Langit duduk disampingnya. "Mau berjanji sesuatu?" Tanyanya, raut mukanya sama sekali tak terbaca.

Bintang menatapnya kesal, "Apa?"

"Aku bersedia mewujudkan impianmu."

"Benarkah?" Tanya Bintang tak percaya.

"Sebenarnya aku tak pernah berencana menikah, Tapi kalaupun itu harus terjadi aku tidak mau jadi cadangan. Jadi, saat umurmu 22 mau tidak mau, suka tidak suka, siap tidak siap kamu harus menikah denganku. Tak peduli kamu sudah punya pacar".

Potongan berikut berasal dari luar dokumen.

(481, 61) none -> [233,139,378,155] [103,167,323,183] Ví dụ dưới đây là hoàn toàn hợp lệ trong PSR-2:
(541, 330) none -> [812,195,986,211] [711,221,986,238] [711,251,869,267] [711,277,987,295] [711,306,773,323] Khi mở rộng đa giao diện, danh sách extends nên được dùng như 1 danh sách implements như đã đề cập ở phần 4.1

Bintang menghitung sisa waktu sebelum menikah, sebenarnya dia tak peduli hanya saja karena sekarang dia sudah punya calon jadi Bintang merasa tenang dan tidak perlu membuang-buang waktu untuk mencari calon.

Ya, dia akan menggunakan sisa waktu lajangnya untuk belajar menjadi ibu dan menunjukkan kepada Langit jika dia benar-benar bisa menjadi ibu rumah tangga profesional.

"Oke" Jawab Bintang tegas.

"Whoa.. Kau membuatku takut. Gadis kecil". Kata Langit sambil mengangkat kedua tangannya.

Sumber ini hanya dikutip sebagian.